-- Input data --
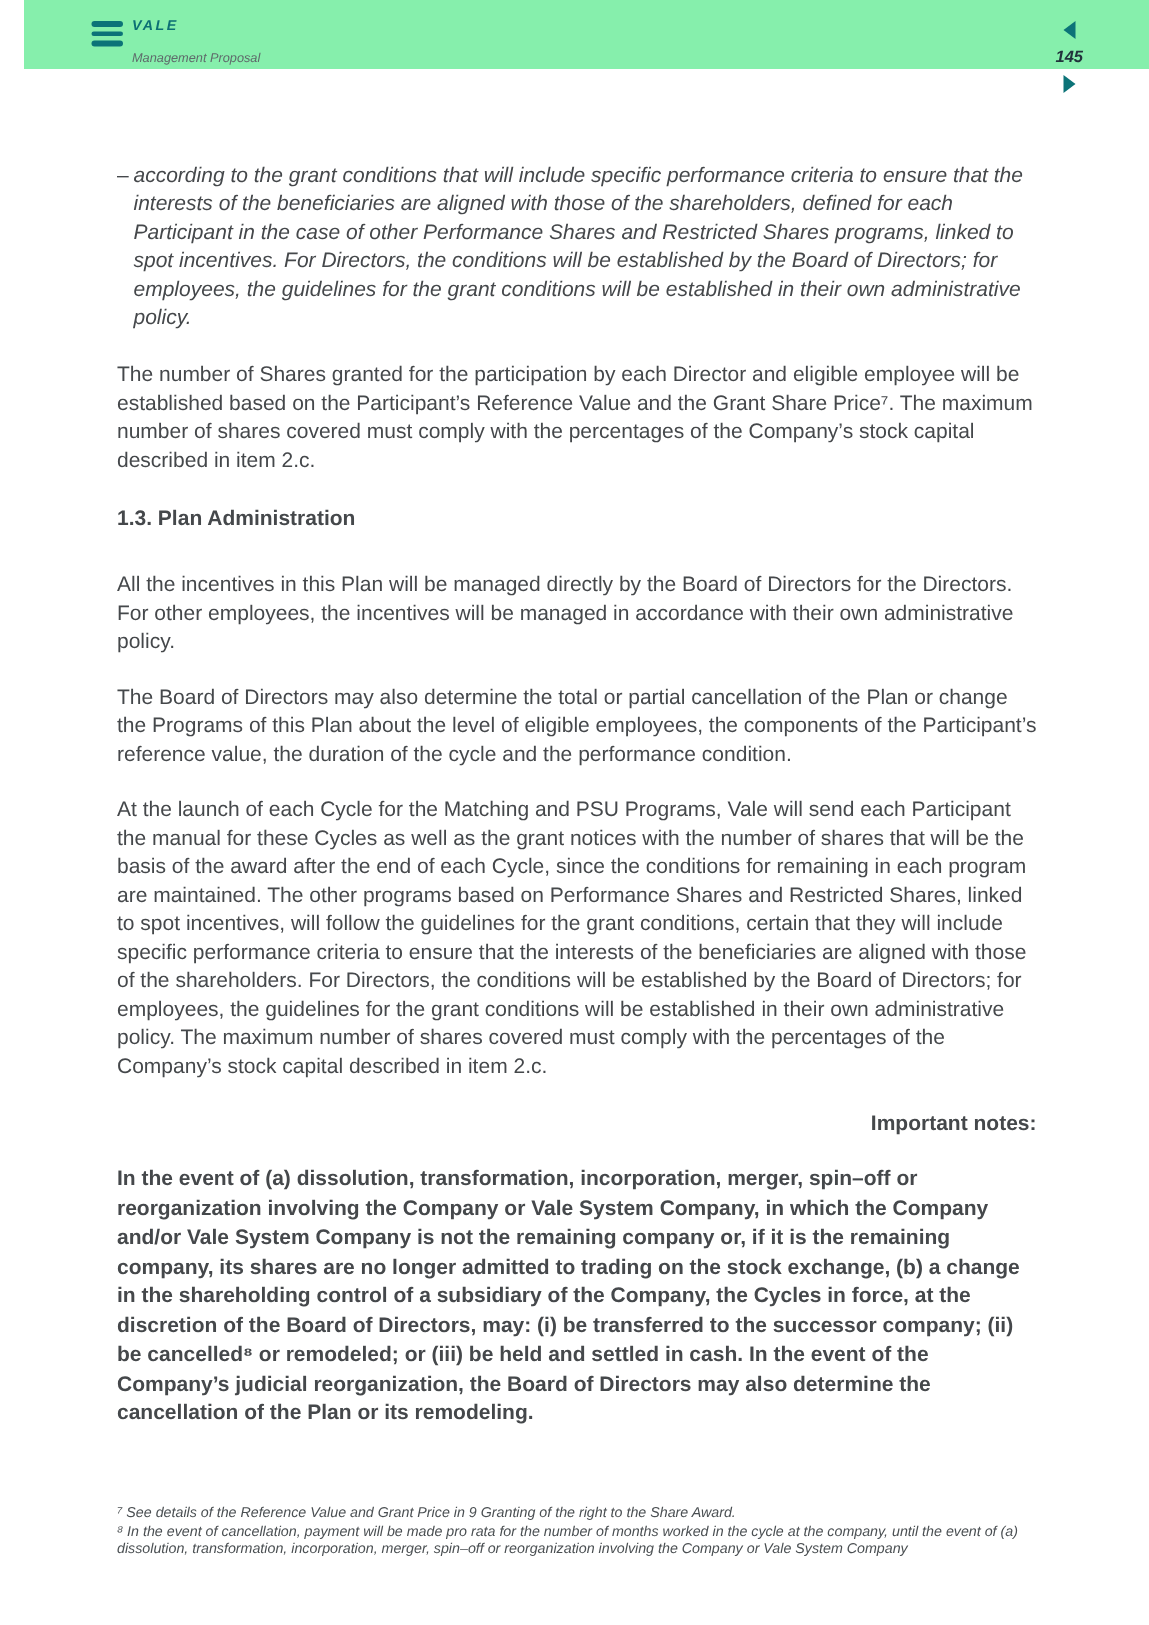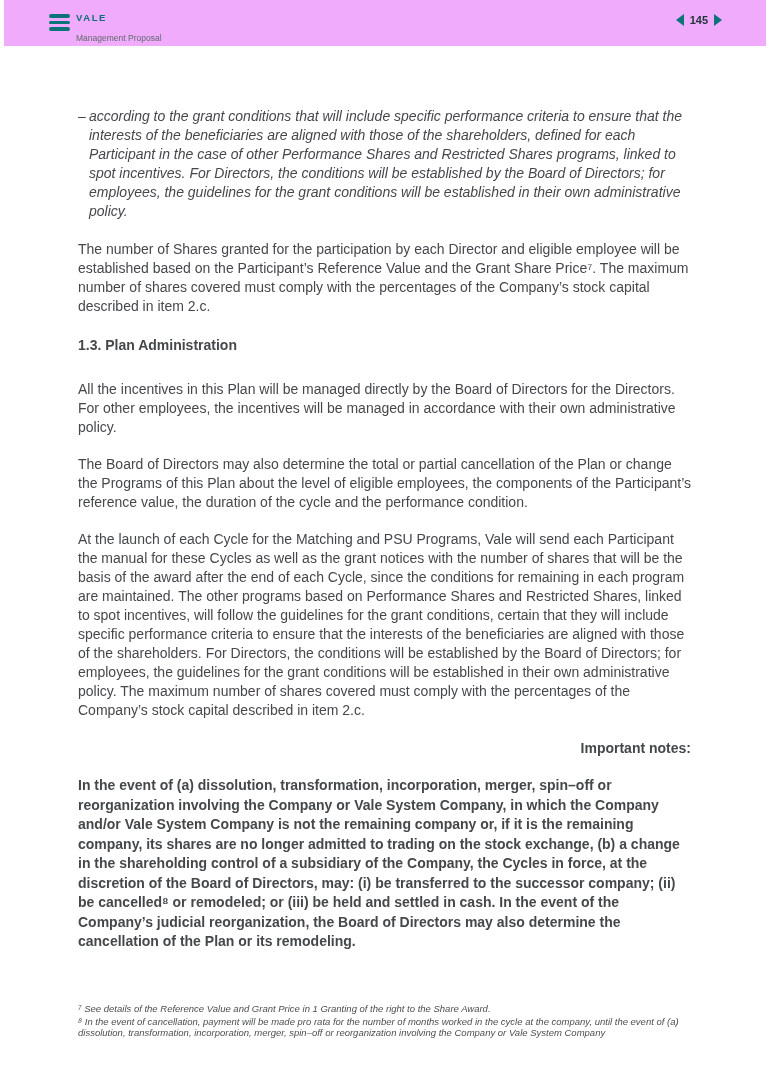--- a/index.html
+++ b/index.html
@@ -17,9 +17,10 @@
   
   .header {
     position: absolute;
-    top: 0; left: 4px; right: 0;
+    top: 0; left: 16px; right: 0;
     height: 46px;
-    background: #f0abfc;
+    background: #86efac;
+    font-style: italic;
   }
   .hamburger {
     position: absolute;

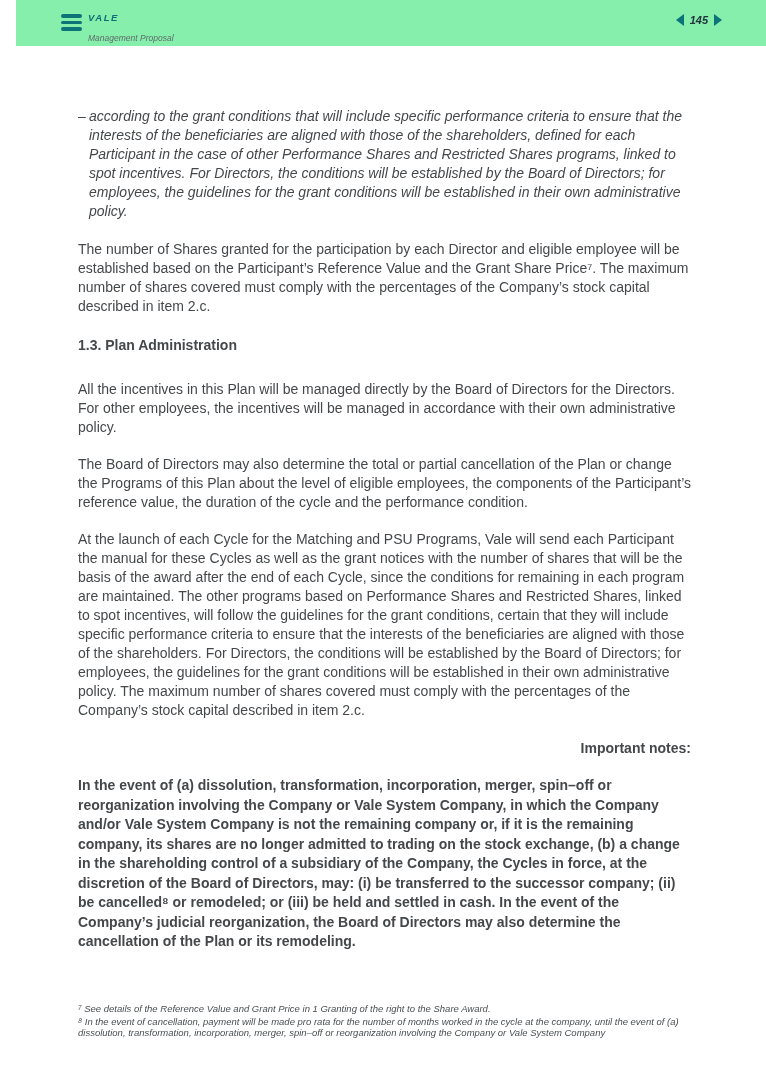--- a/index.html
+++ b/index.html
@@ -58,6 +58,7 @@
     display: flex;
     align-items: center;
     gap: 6px;
+    flex-direction: column;
   }
   .arrow-left {
     width: 0; height: 0;

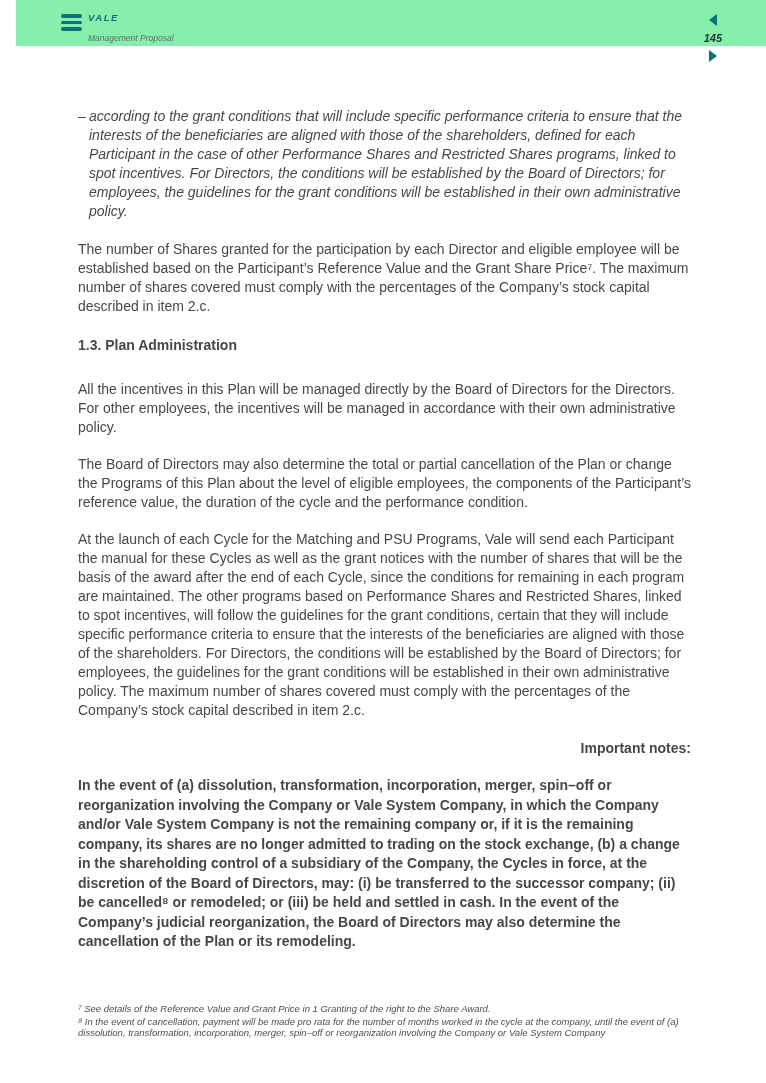--- a/index.html
+++ b/index.html
@@ -173,7 +173,7 @@
 </div>
 
 <div class="footnotes">
-  <div class="footnote">⁷ See details of the Reference Value and Grant Price in 1 Granting of the right to the Share Award.</div>
+  <div class="footnote">⁷ See details of the Reference Value and Grant Price in 9 Granting of the right to the Share Award.</div>
   <div class="footnote">⁸ In the event of cancellation, payment will be made pro rata for the number of months worked in the cycle at the company, until the event of (a) dissolution, transformation, incorporation, merger, spin–off or reorganization involving the Company or Vale System Company</div>
 </div>
 

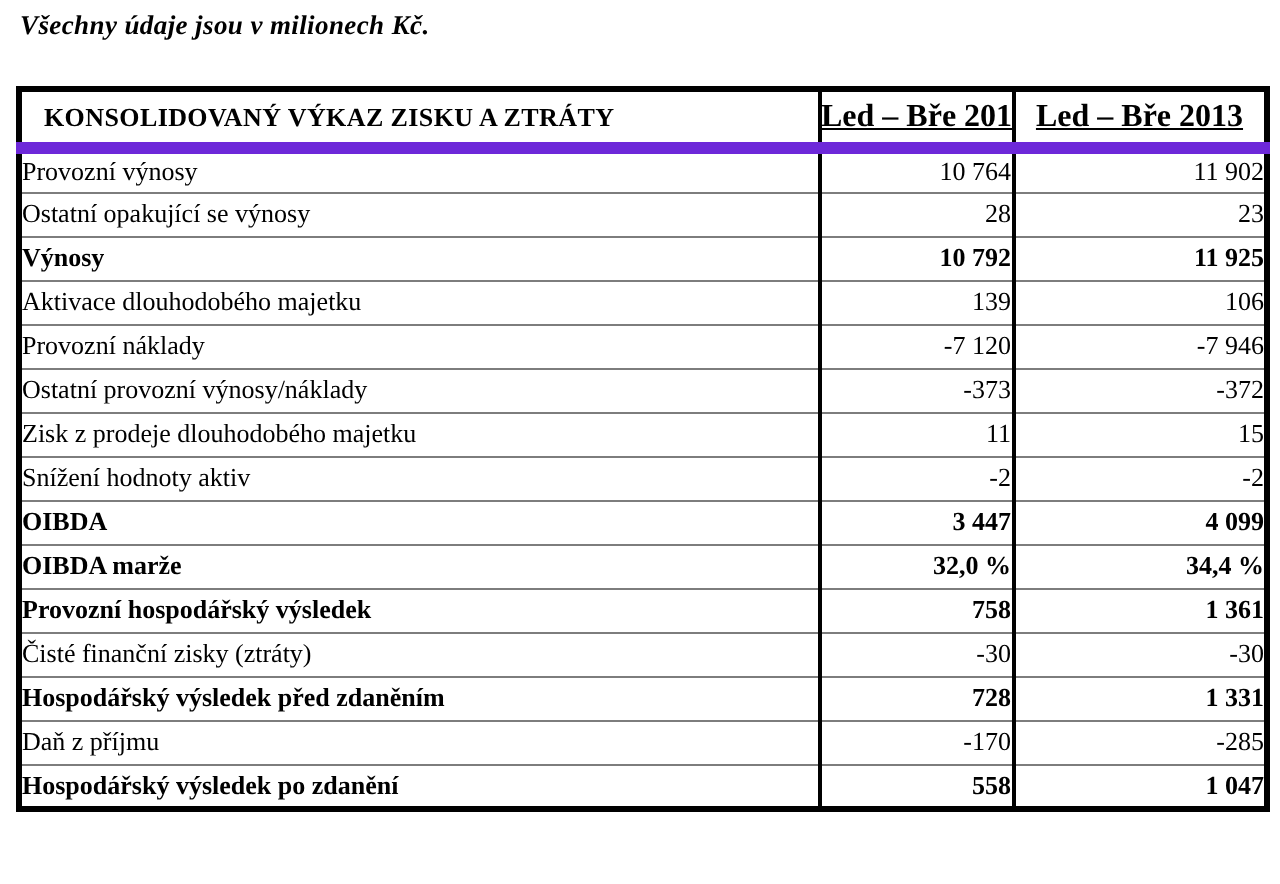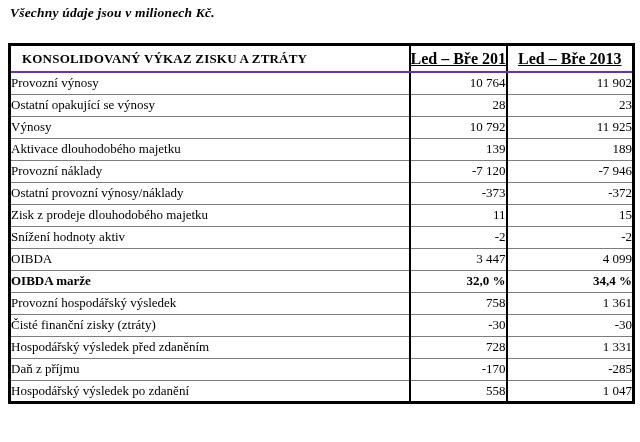--- a/index.html
+++ b/index.html
@@ -41,7 +41,7 @@
   }
   thead th {
     height:25px;
-    border-bottom:2px solid #6d28d9;
+    border-bottom:6px solid #6d28d9;
     font-weight:bold;
   }
   thead th.t-title {

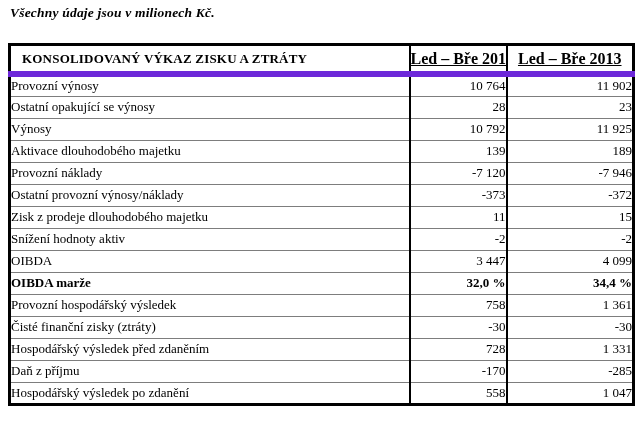--- a/index.html
+++ b/index.html
@@ -60,7 +60,7 @@
 
   .vline { border-left:2px solid #000; }
 
-  tr.b td { font-weight:normal; }
+  tr.b td { font-weight:bold; }
   tr.bi td.label { font-weight:bold; }
   tr.bi td.val   { font-weight:bold; }
 </style>

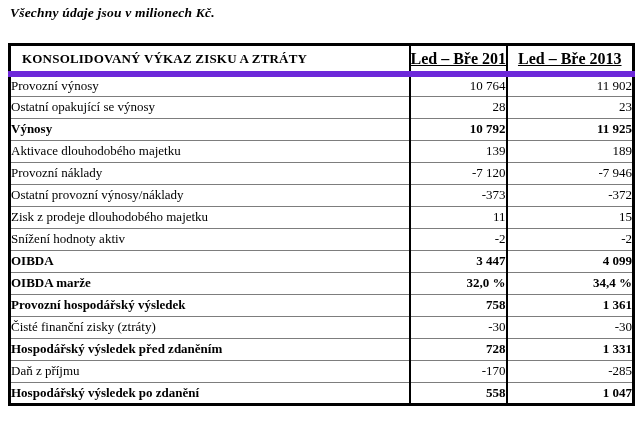--- a/index.html
+++ b/index.html
@@ -101,7 +101,7 @@
     <tr>
       <td class="label">Aktivace dlouhodobého majetku</td>
       <td class="val vline">139</td>
-      <td class="val vline">189</td>
+      <td class="val vline">106</td>
     </tr>
     <tr>
       <td class="label">Provozní náklady</td>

-- Work request --
If a line in the records above contains the word "vline", copy it.

-- Result for this exercise --
   .vline { border-left:2px solid #000; }
       <td class="val vline">139</td>
-      <td class="val vline">189</td>
+      <td class="val vline">106</td>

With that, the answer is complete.